Jim Crist-Harif

GSoC Week 12 & 13: The End

Posted on August 20, 2014

The GSoC program officially ended this Monday, and so my work for SymPy has concluded. I got a lot done in these last two weeks though. Here's what's new. In order of completion:

Complete overhaul of the codeprinting system

I wasn't happy with the way the codeprinters were done previously. There was a lot of redundant code throughout ccode, fcode and jscode (the main three printers). They also had a lot of special case code in the doprint method for handling multiline statements, which I felt could be better accomplished using the visitor pattern that is used by all the other printers. The issue is that some nodes need to know if they are part of a larger expression, or part of an assignment. For example, in C Piecewise are printed as if statements if they contain an assignment, or inline using the ternary operator if they don't.

After some thought, this was solved by adding an Assignment node that contains this information, and then dispatching to it in the printer just like any other node. Less special case code, and allowed the base CodePrinter class to contain a lot of the redundancies. For those implementing a new code printer (perhaps for Octave?) all you'd need to do is add how to print certain operators, and a dictionary of function translations. Everything else should just work. I may add little cleanups here and there, but I'm pretty happy with the refactor.
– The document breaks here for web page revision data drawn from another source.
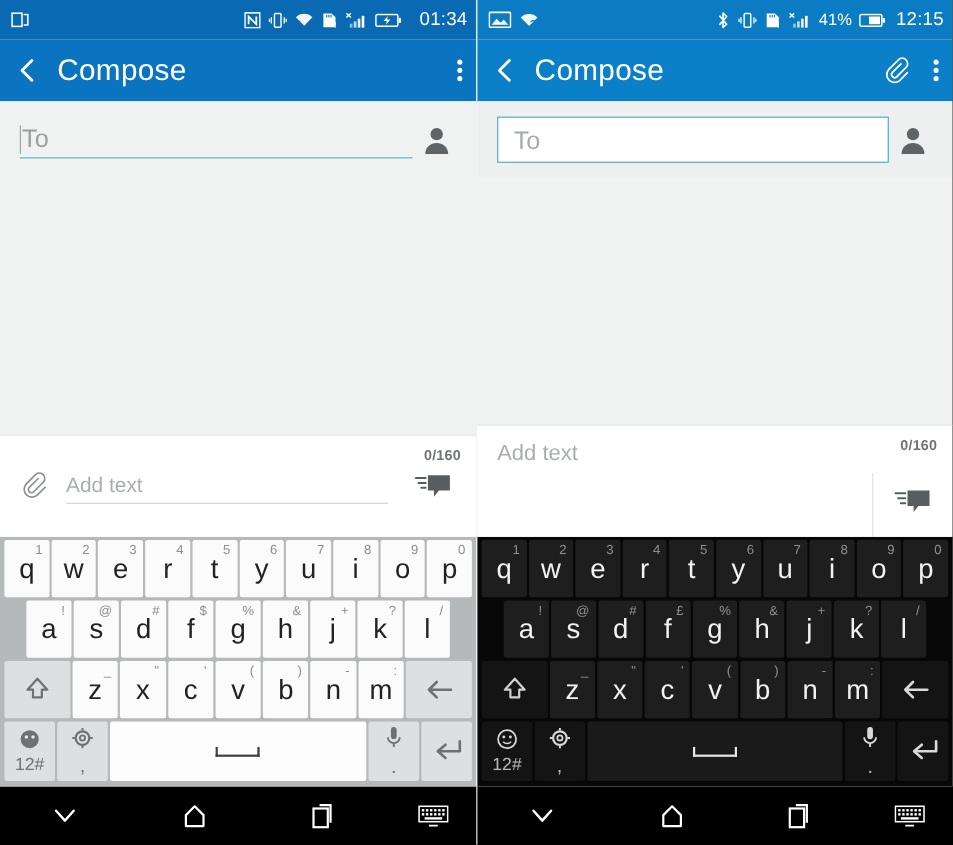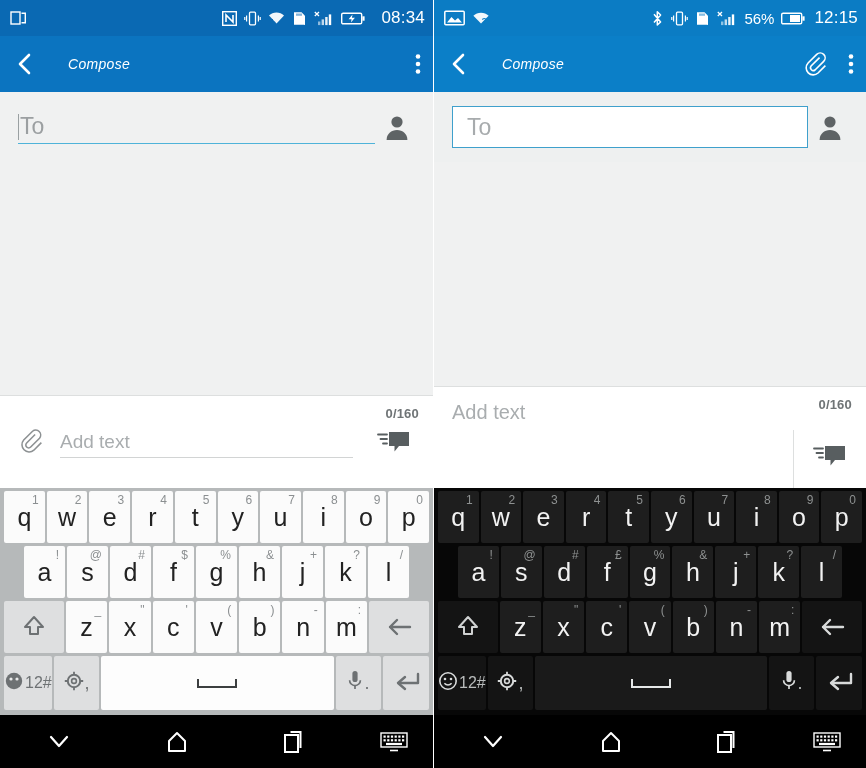--- a/index.html
+++ b/index.html
@@ -211,7 +211,7 @@
             </svg>
         </span>
         <span class="sb-pct"></span>
-        <span class="sb-time">08:34</span>
+        <span class="sb-time">01:34</span>
       </div>
     </div>
 

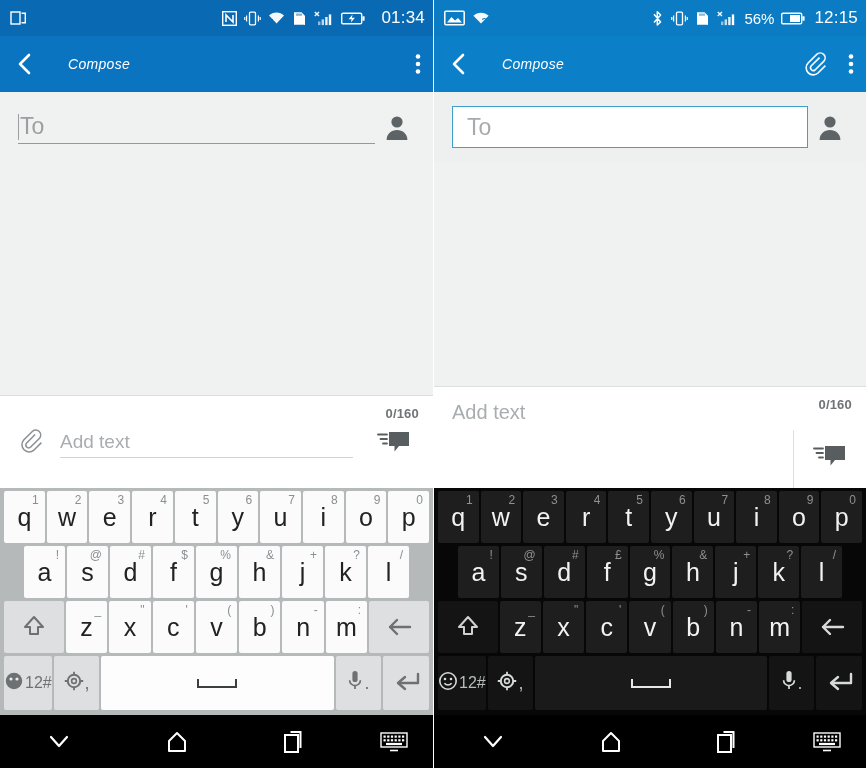--- a/index.html
+++ b/index.html
@@ -484,7 +484,7 @@
               <path d="M0.8 1 5 5M5 1 0.8 5" stroke="#fff" stroke-width="1.3"></path>
             </svg>
         </span>
-        <span class="sb-pct">56%</span>
+        <span class="sb-pct">41%</span>
         <span class="sb-ico">
           <svg width="24" height="13" viewBox="0 0 24 13">
               <rect x="0.7" y="1.2" width="20" height="10.6" rx="1.4" fill="none" stroke="#fff" stroke-width="1.4"></rect>

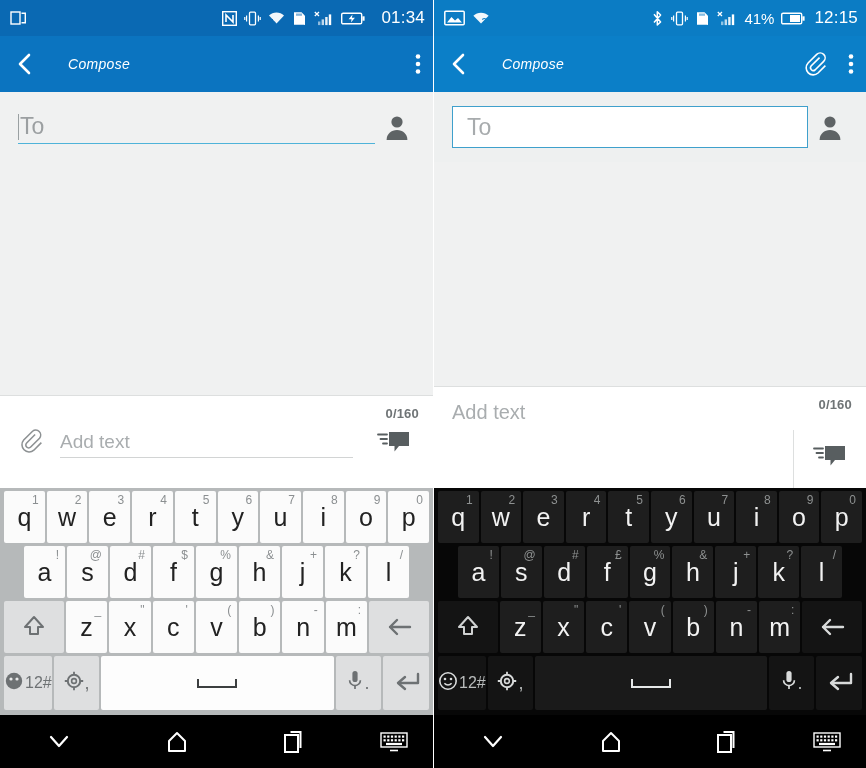--- a/index.html
+++ b/index.html
@@ -39,7 +39,7 @@
   }
   .appbar.left-ab { background: #0b74c0; }
   .appbar.right-ab { background: #0b7fc8; }
-  .ab-title { font-size: 14px; margin-left: 32px; font-weight: 400; letter-spacing: .3px; font-style: italic; }
+  .ab-title { font-size: 27px; margin-left: 16px; font-weight: 400; letter-spacing: .3px; }
   .ab-actions { margin-left: auto; display: flex; align-items: center; gap: 18px; }
   .ab-ico { display: inline-flex; align-items: center; justify-content: center; cursor: pointer; }
 

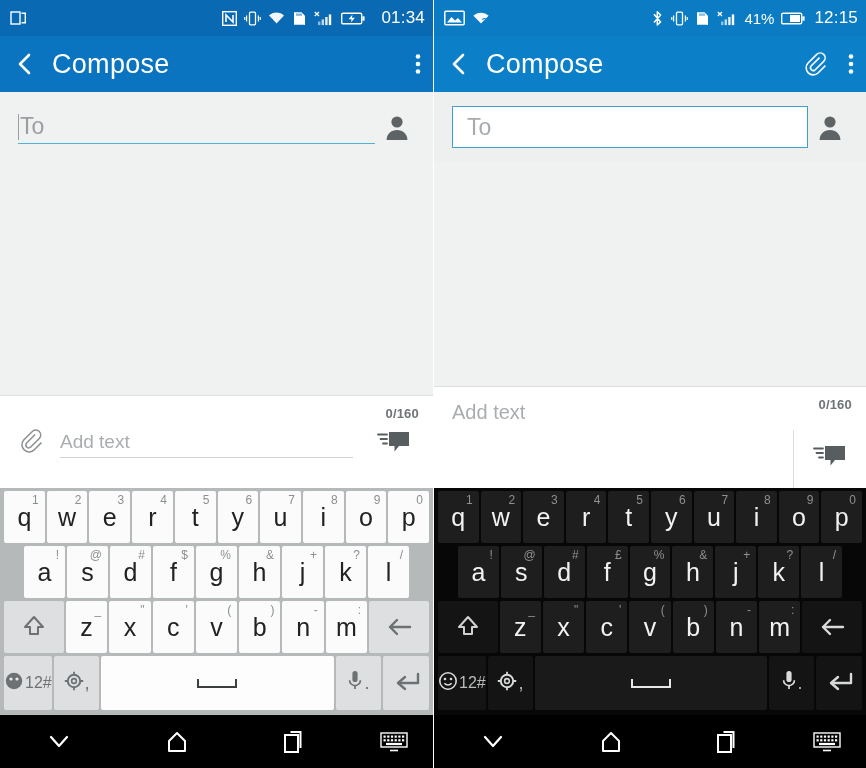--- a/index.html
+++ b/index.html
@@ -135,7 +135,7 @@
   .kb.dark .key.space { background: #1a1a1a; }
   .key.sym, .key.settings, .key.mic, .key.enter { flex: 1.3 1 0; }
   .key.space { position: relative; }
-  .key .stack { display: flex; flex-direction: row; align-items: center; justify-content: center; gap: 1px; }
+  .key .stack { display: flex; flex-direction: column; align-items: center; justify-content: center; gap: 1px; }
   .key .sub { font-size: 16px; line-height: 1; }
   .kb.light .key .sub { color: #6e7274; }
   .kb.dark .key .sub { color: #b9bcbc; }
Code printers now support matrices

This was the original goal, but got put aside to do the previously described refactor. The codeprinters now support matrices - both as inputs and outputs. For example, the following now works:

# Expressions inside a matrix
x, y, z = symbols('x, y, z')
mat = Matrix([x*y, Piecewise((2 + x, y>0), (y, True)), sin(z)])
A = MatrixSymbol('A', 3, 1)
print(ccode(mat, A))
A[0] = x*y; if (y > 0) { A[1] = x + 2; } else { A[1] = y; } A[2] = sin(z);
# Matrix elements inside expressions
expr = Piecewise((2*A[2, 0], x > 0), (A[2, 0], True)) + sin(A[1, 0]) + A[0, 0]
print(ccode(expr))
((x > 0) ? ( 2*A[2] ) : ( A[2] )) + sin(A[1]) + A[0]
# Matrix elemnts in expressions inside a matrix
q = MatrixSymbol('q', 5, 1)
M = MatrixSymbol('M', 3, 3)
m = Matrix([[sin(q[1,0]), 0, cos(q[2,0])],
    [q[1,0] + q[2,0], q[3, 0], 5],
    [2*q[4, 0]/q[1,0], sqrt(q[0,0]) + 4, 0]])
print(ccode(m, M))
M[0] = sin(q[1]); M[1] = 0; M[2] = cos(q[2]); M[3] = q[1] + q[2]; M[4] = q[3]; M[5] = 5; M[6] = 2*q[4]*1.0/q[1]; M[7] = 4 + sqrt(q[0]); M[8] = 0;

There even was a Piecewise inside a Matrix in there. As long as there is an assignment between two compatible types (matrix -> matrix, scalar -> scalar), the new codeprinters should print out valid expressions.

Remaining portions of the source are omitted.